On 10/07/2011 08:07 PM, Robin Gareus wrote:
  On 10/08/2011 03:25 AM, Michael Ost wrote:
  Hi list,
 We are seeing unexpected interruptions of SCHED_RR audio processing
 threads, and are struggling to understand why they are happening. Does
 anyone have any good tips or tools to suggest to help figure out what is
 preempting or delaying realtime audio threads? 
 https://www.osadl.org/Realtime-Preempt-Kernel.kernel-rt.0.html#builtintools
 It's a bit dated but so is your 2.6.24.3 kernel. You will need to
 compile the kernel with CONFIG_PREEMPT_TRACER=y CONFIG_SCHED_TRACER=y
 under "Kernel hacking ->  Tracers ->  .." to get access to
 /sys/kernel/debug/tracing/
 The man page of cyclictest (8) includes some hints: see the '-b' option
 on how to produce traces from the scheduler. Also check out
 ..linux-rt-source/Documentation/trace/histograms.txt 
Excellent!
   The issues are
coming up with Receptor [see (*) below for an intro]
 running its 2.6.24.3 CCRMA based kernel. The bug appears with Receptor
 in its "dual core mode", with three instances of Native Instruments'
 Kontakt 4 in DFD + multi-core mode. Either lots of held notes, or large
 patches are needed to get the spikes.
 With these settings there are 5 SCHED_RR threads processing audio (on a
 two-core system). 2 are from Receptor, and 1 from each instance of
 Kontakt. These Kontakt "helper threads" are released to do work as
 possible while the audio thread is processing.
 Kontakt/DFD is using mmap to bring its files into memory. This is done
 in a lower priority "DFD thread", and the mapped memory is used by the
 r/t audio threads.
 DFD is important because the problems don't happen without it.
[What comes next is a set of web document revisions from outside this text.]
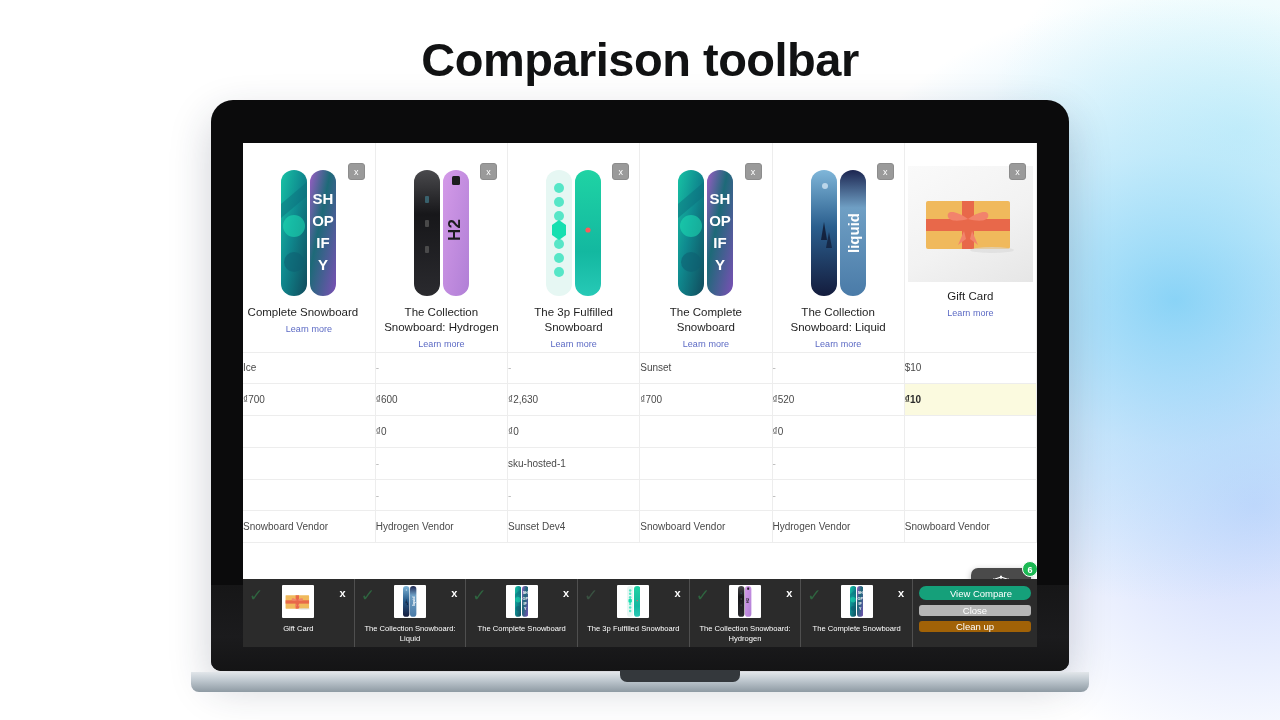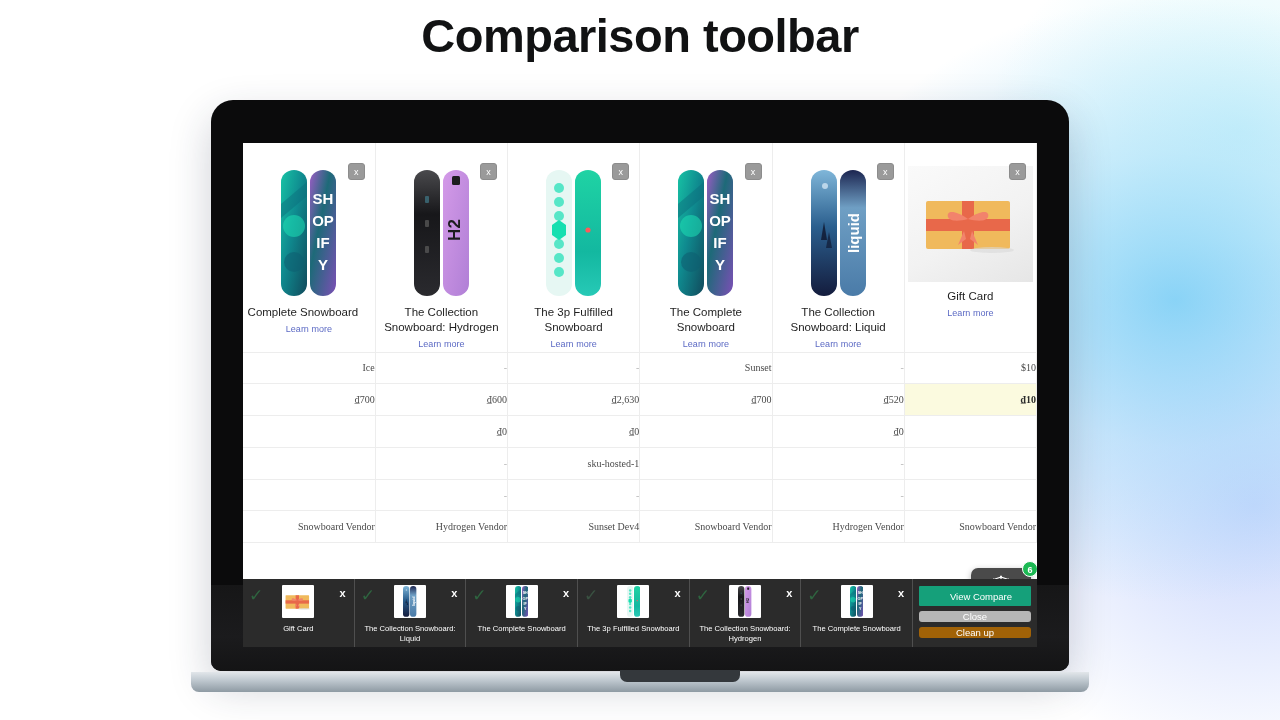"Comparison toolbar" #page-title { top: 8px -> 32px }
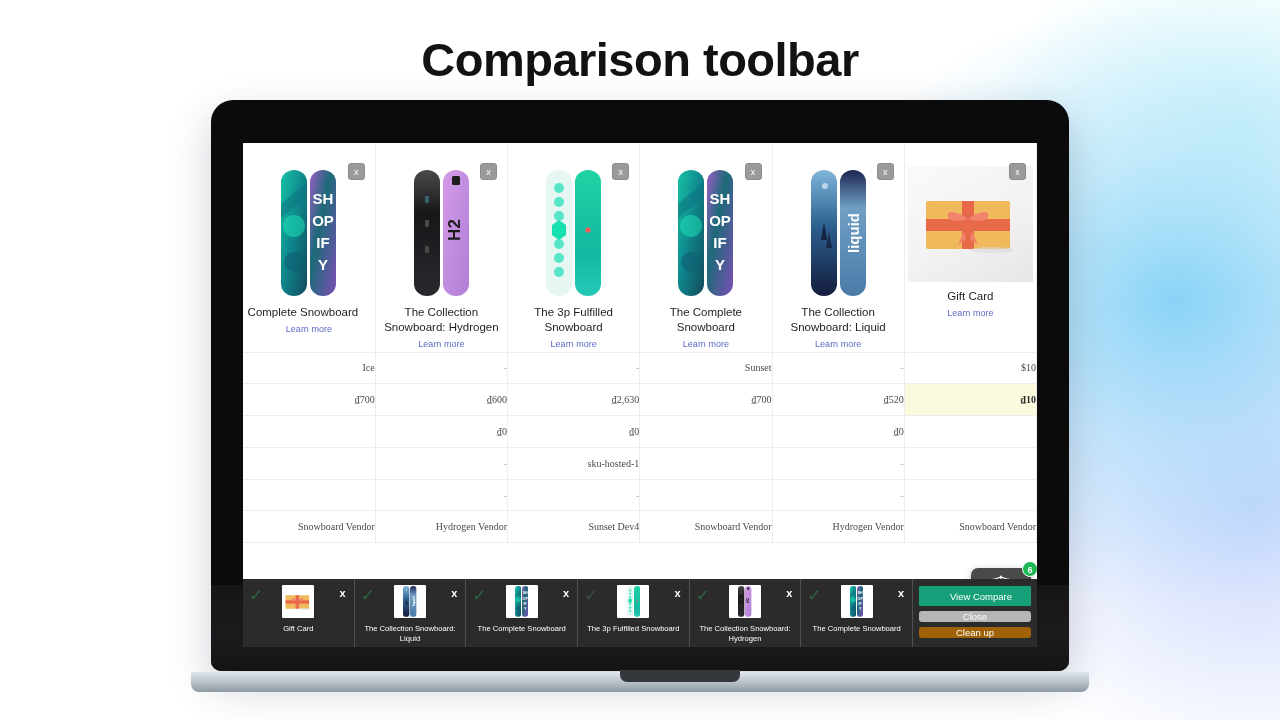"Ice" .data-cell { font-family: Liberation Serif, serif -> Liberation Sans, sans-serif; text-align: right -> left }
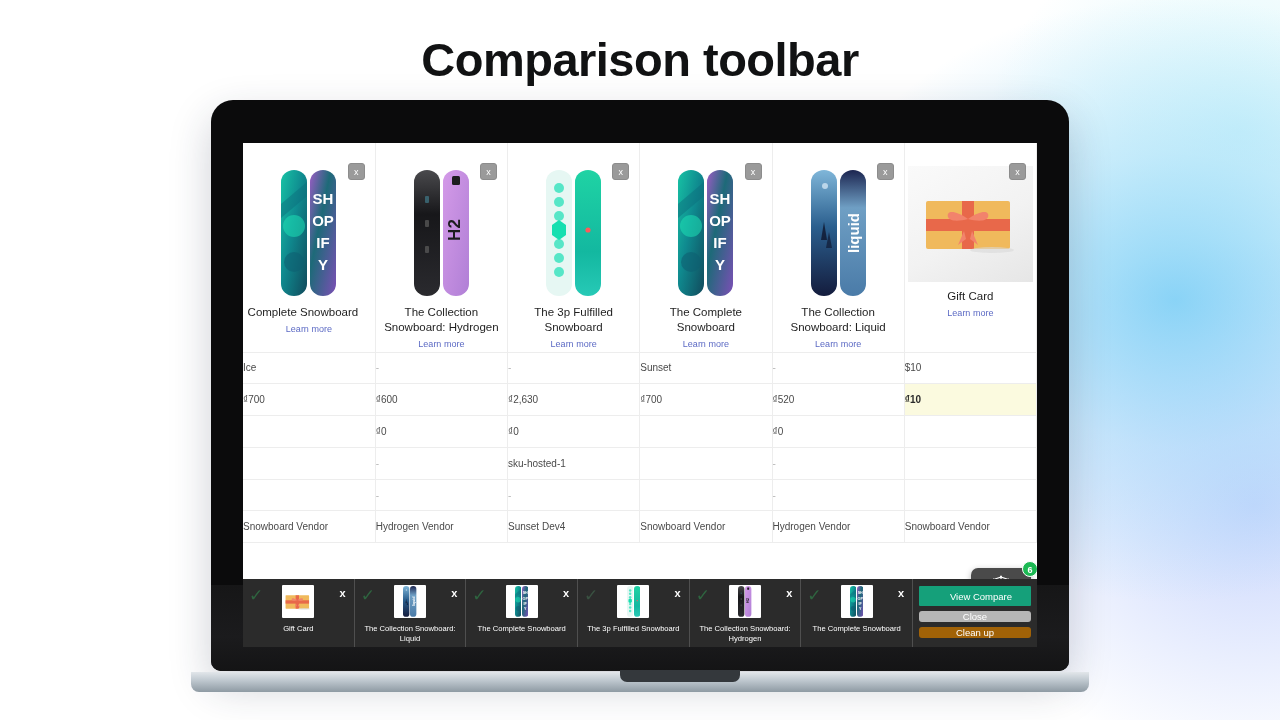"View Compare" #btn-view-compare { border-radius: 1px -> 9px; height: 20px -> 14px }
And the
 high SCHED_RR thread count is important, because the problems also don't
 happen if we reduce the count. 
 is the DFD thread calling mlock() on the mapped memory?
 maybe madvise/mlock fail because you're trying to lock more pages than
 RLIMIT_MEMLOCK permits? just a guess. 
 
Nope, I looked into that. Nothing quite that straightfoward, unfortunately.
  Documentation/trace/mmiotrace.txt should help to find
out if a process
 blocks due to memory mapped i/o. The debug interface is nifty and the
 time consuming part is compiling a kernel with CONFIG_MMIOTRACE=y :) 
Again, thanks for the tip. Excellent.
   When the spike
happens there are no:
 * wine bottlenecks
 * system calls
 * threads blocking on each other
 * page faults during audio processing
 There do appear to be "involuntary context switches" (as reported by
 getrusage) when the spikes happen. This makes it seem like the scheduler
 is interrupting our threads. But how do you figure out why that is
 happening?
 There aren't many threads in the system with higher priority. All of the
 5 processing threads are SCHED_RR/76. The higher priority threads in the
 system are:
 * migration/0 - FIFO/99
 * migration/1 - FIFO/99
 * watchdog/0 - FIFO/99
 * watchdog/1 - FIFO/99
 * posix_cpu_timer (x2) - FIFO/99
 * IRQ8 (rtc) - FIFO/99
 * IRQ20 (our audio card) - FIFO 77
 Could other kernel activity interrupt the audio threads? Are there
 issues with memory mapping, that can block other unrelated threads? Are
 there just too danged many SCHED_RR threads fighting for two cores?
 Anyone have any suggestions for how to trace the scheduler, and thread
 or process interruptions?
 Apologies for the lengthy post, but this is a tricky subject.
 Thanks for any tips or insights, 
 It would not surprise me if that is one of the many issues that got
 fixed since 2.6.24. That kernel still featured the BKL [BigKernelLock]
 and the problem you are describing is not too far out..
 3.0.6-rt17 requires a bit more work, but 2.6.39 is very stable. 
 
We have tried 2.6.33 with the same results. I'll see if we can try
something even newer.
Great info. Thanks alot!
Michael Ost